A Beginner's Guide to Deep Learning (Part 2)
Disclaimer
If you haven't aren't familiar with Deep Learning concepts already, make sure to check out Part One Here, where I go over some essential concepts. I also make some disclaimers about me not being an expert! So with that being said, let's get started!
Prerequisites
I recommend being comfortable with the following concepts before continuing with this tutorial, although I'll try my best to spell everything out:
- python
- basic OS command line tools
- basic statistics concepts (validation, probabilities, etc)
Setup
I'm working in Ubuntu, so if you're working in Windows or Mac, and you want to follow these steps exactly, I recommend that you install an Ubuntu VM. Otherwise, if you want to stick with what you've got, you can use the next section as a loose guide as to what you'll need to get started.
Install Python 3 and pip
First, we need to install Python 3. We also need to install "pip" which is a package manager for python (something that installs other python modules). To do so, run
sudo apt install python3 python3-pip
Create a virtual python environment
Next, we need to create a "virtual python environment". We do this so that we can install python dependencies on a per-project basis, and not disturb any system-wide python packages. In other words, when you install or remove python packages, it does so at a local level, so you can add/remove packages without worrying about messing anything up.
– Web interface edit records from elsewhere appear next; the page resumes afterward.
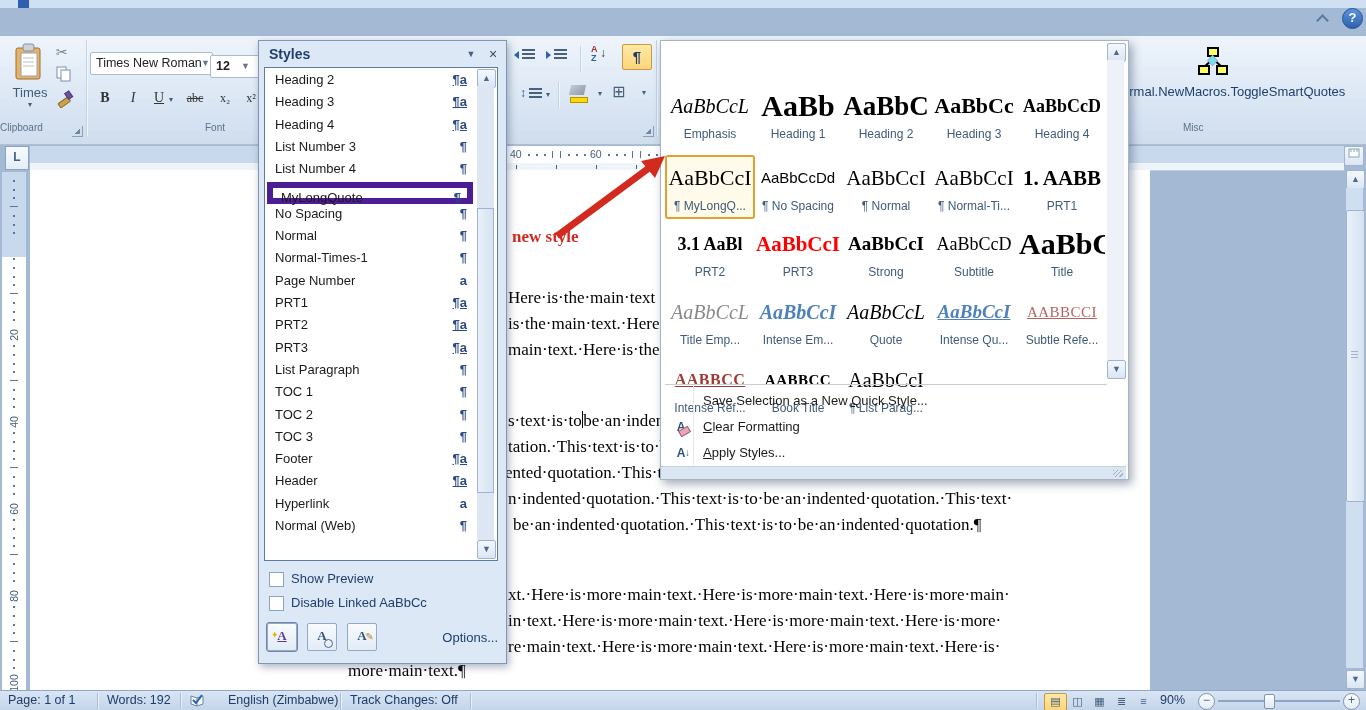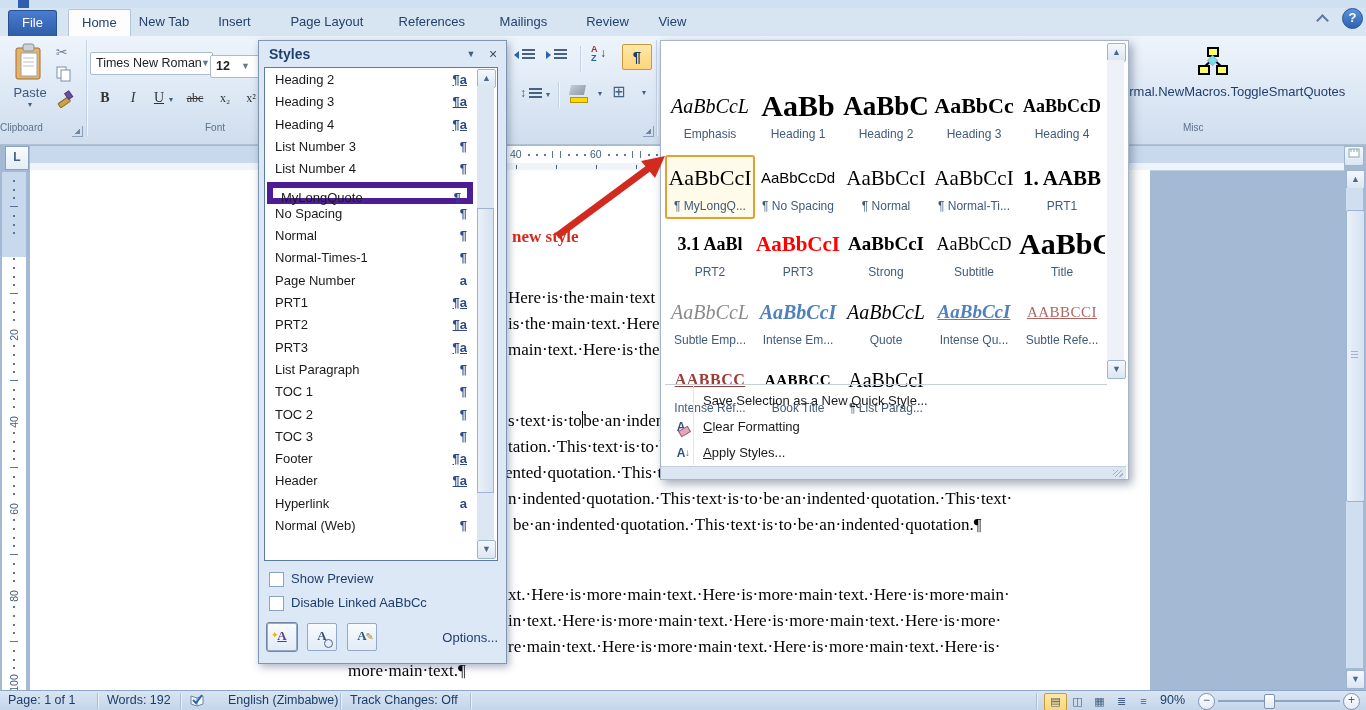"File" div.ab { html: <div> <div>File</div> <div>Home</div> <div>New Tab</div> <div>Insert</div> <div>Page Layout</div> <div>References</div> <div>Mailings</div> <div>Review</div> <div>View</div> </div> -> none }
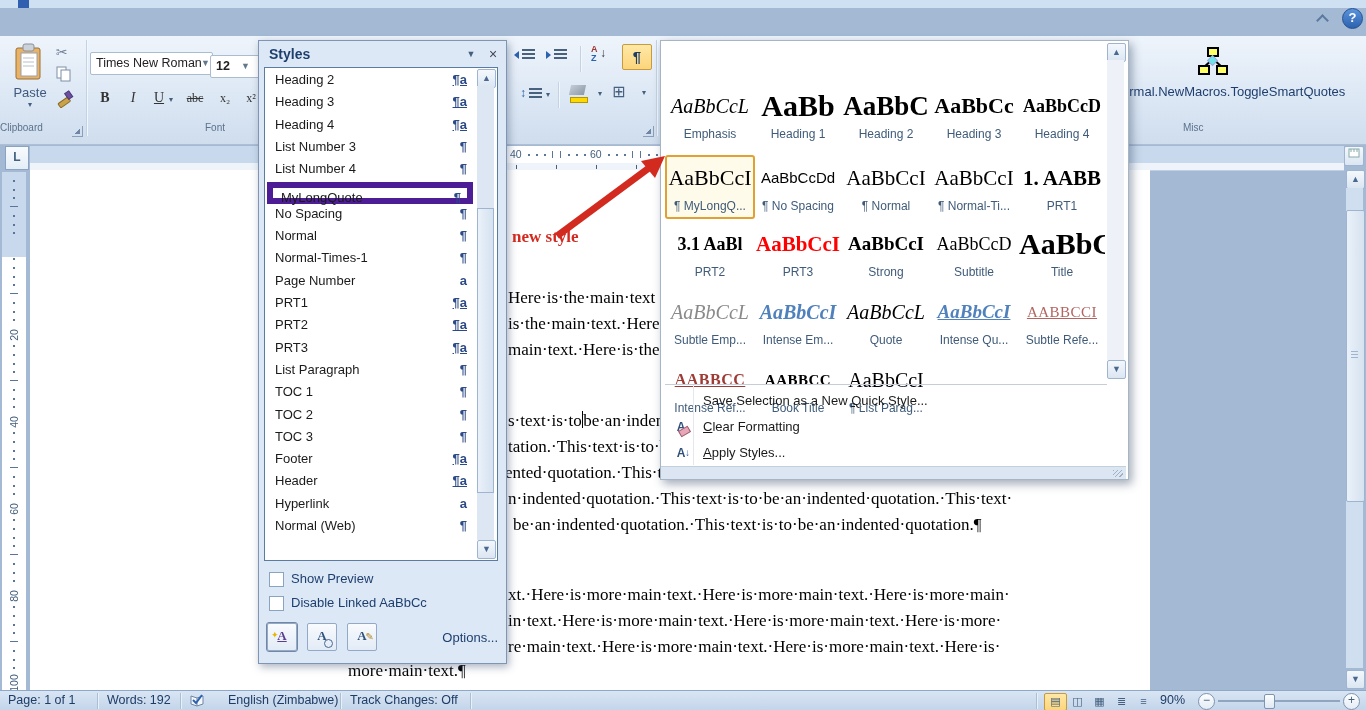"Paste" div { text: Paste -> Times }
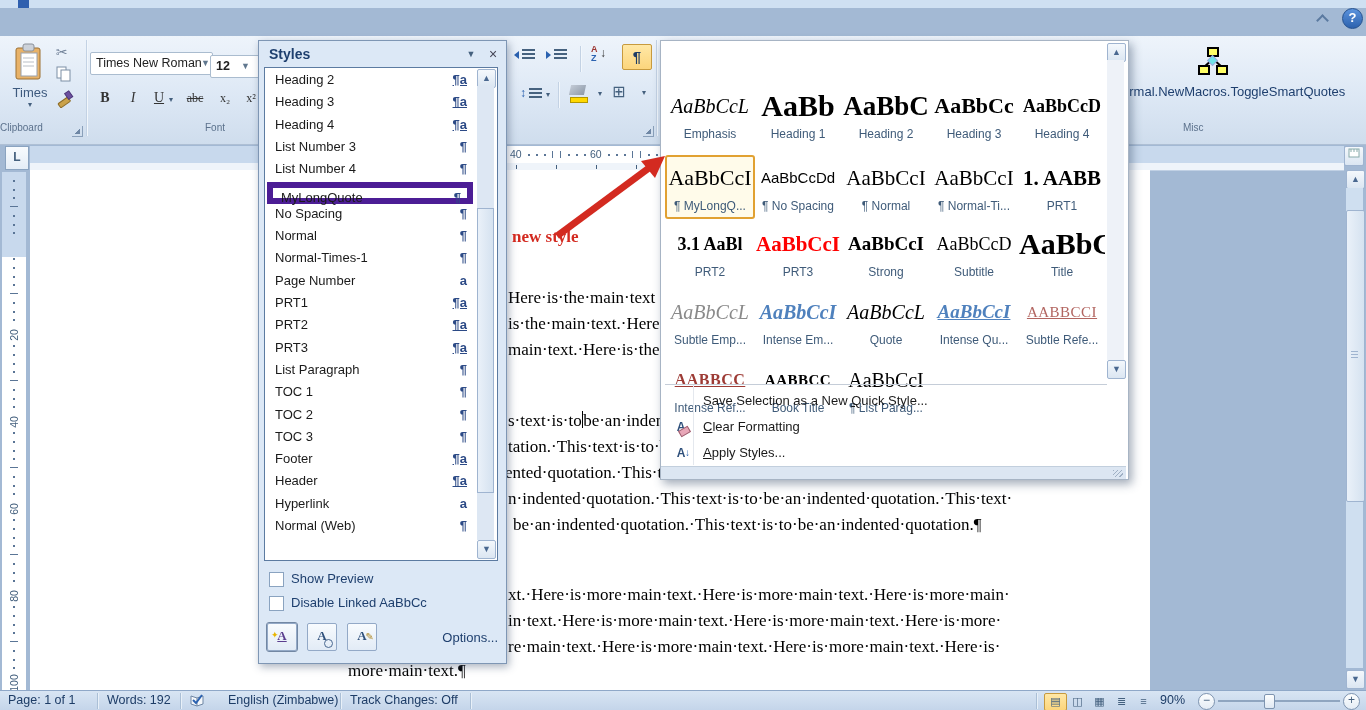"Subtle Emp..." div.glabel { text: Subtle -> Title }
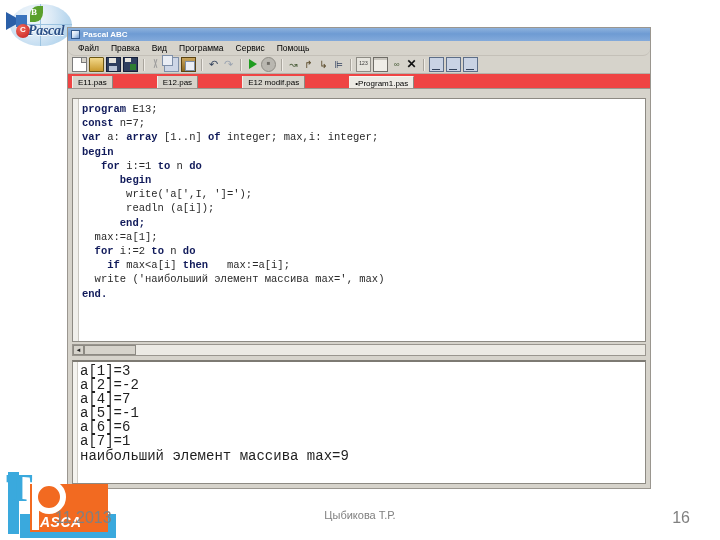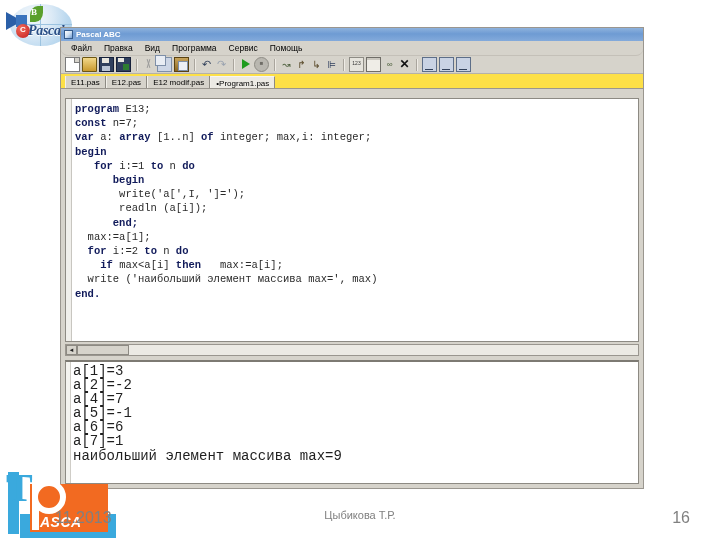"Pascal ABC" .win { left: 60px -> 67px }
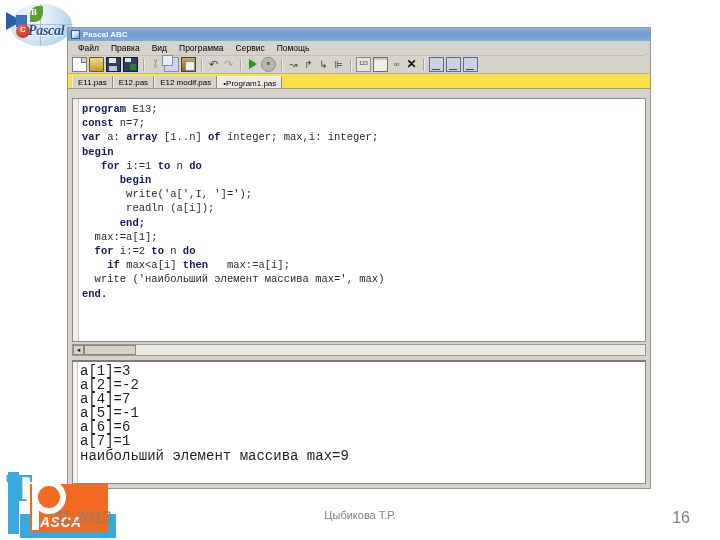"E11.pas" .tabsrow { background: #fde047 -> #ef4444; gap: none -> 44px }
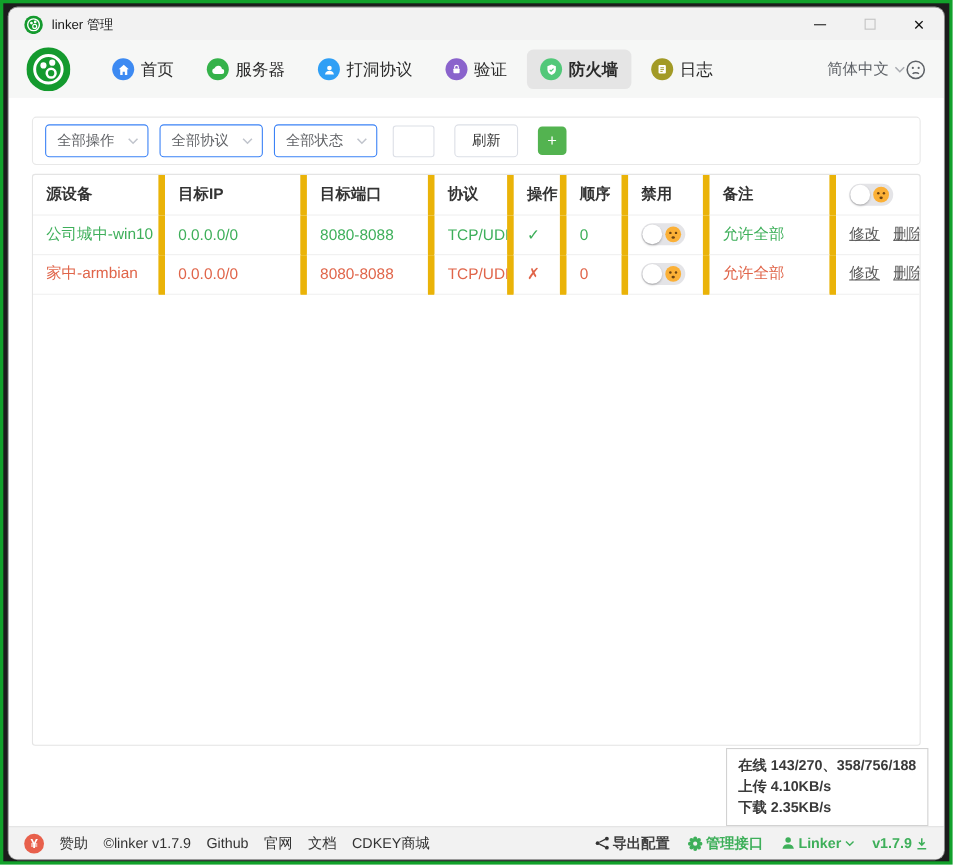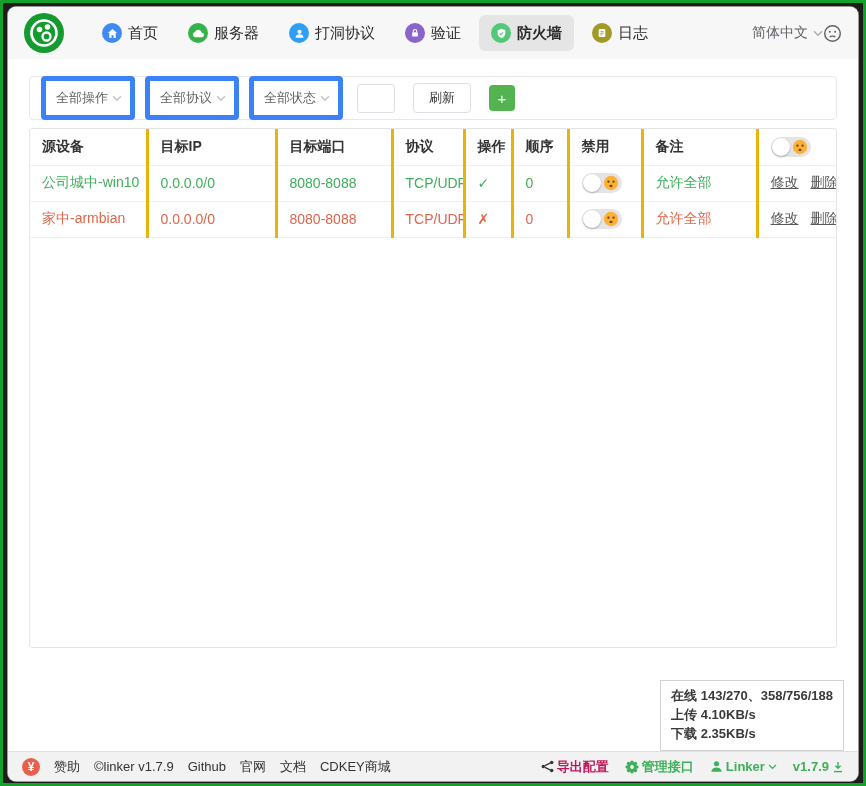"linker 管理" div.titlebar { html: none -> <div> <svg> <circle></circle> <circle></circle> <circle></circle> <circle></circle> <circle></circle> </svg> <span>linker 管理</span> <div> <div> <span></span> </div> <div> <span></span> </div> <div> <span>×</span> </div> </div> </div> }
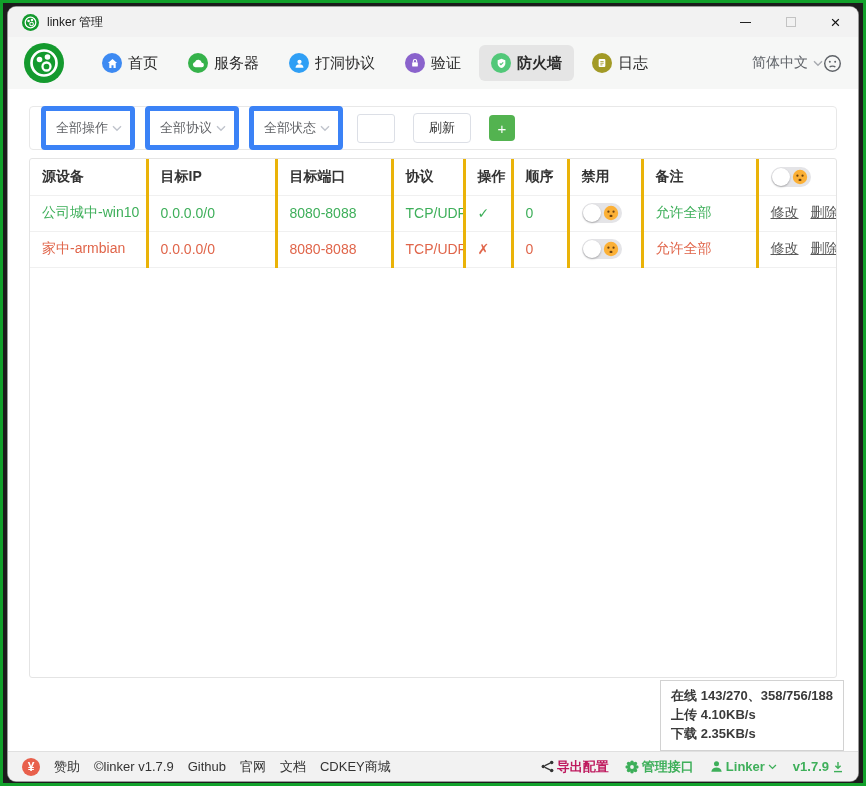"全部操作" .select { border: 5px solid #3b82f6 -> 1px solid #3b82f6; height: 44px -> 30px }
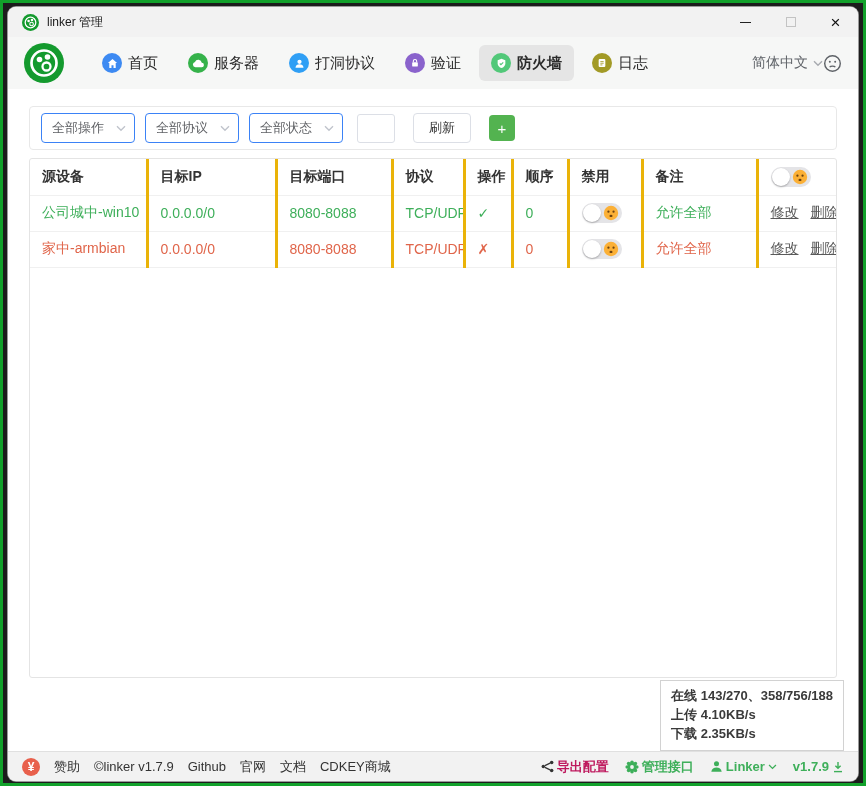"源设备" th,td { border-right: 3px solid #eab308 -> 6px solid #eab308 }
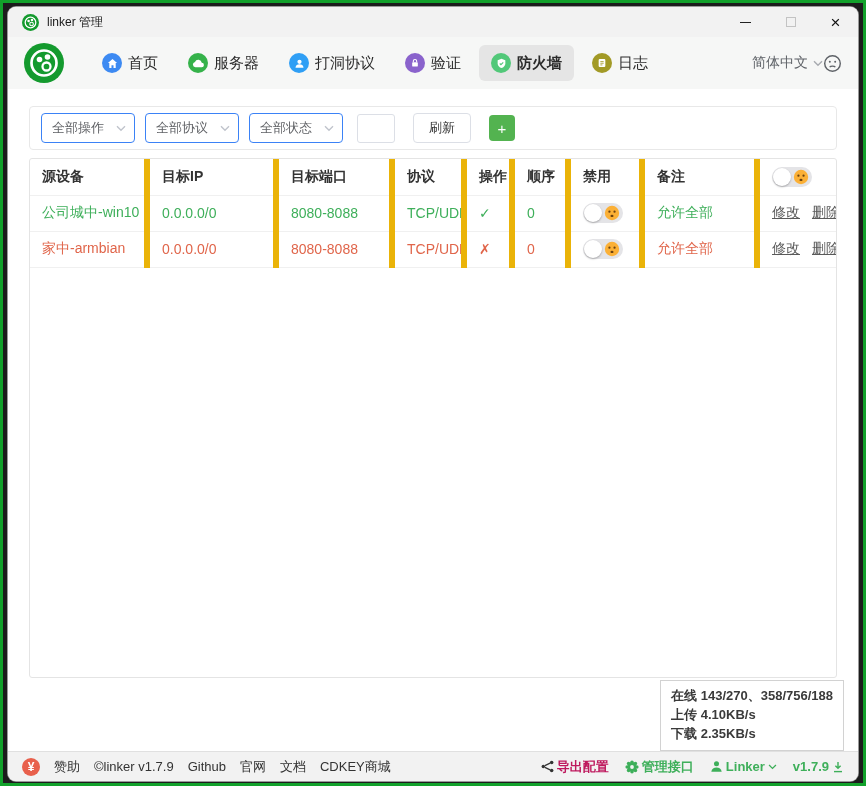"导出配置" .fr-dark { color: #be185d -> #404040 }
To do so, run the following commands:
# Installs the venv module
sudo apt install python3-venv
# Creates a virtual environment called "dl-tutorial" in your home directory
# in the folder ~/.venv
mkdir ~/.venv/dl-tutorial
python3 -m venv ~/.venv/dl-tutorial
Finally, if all went well run, the following command: source ~/.venv/dl-tutorial/bin/activate
. If you did everything right, you should see (dl-tutorial)
pre-fixed in your terminal. If you didn't, repeat these steps again, or look up guides for creating python virtual.
** Note that you will have to run source ~/.venv/dl-tutorial/bin/activate
every time you start a new shell session!** This "activates" your virtual python environment.
Install Tensorflow, Keras, and All Dependencies
Now that you have your python environment set up, run the following commands. I recommend running them one by one to ensure you don't get errors along the way.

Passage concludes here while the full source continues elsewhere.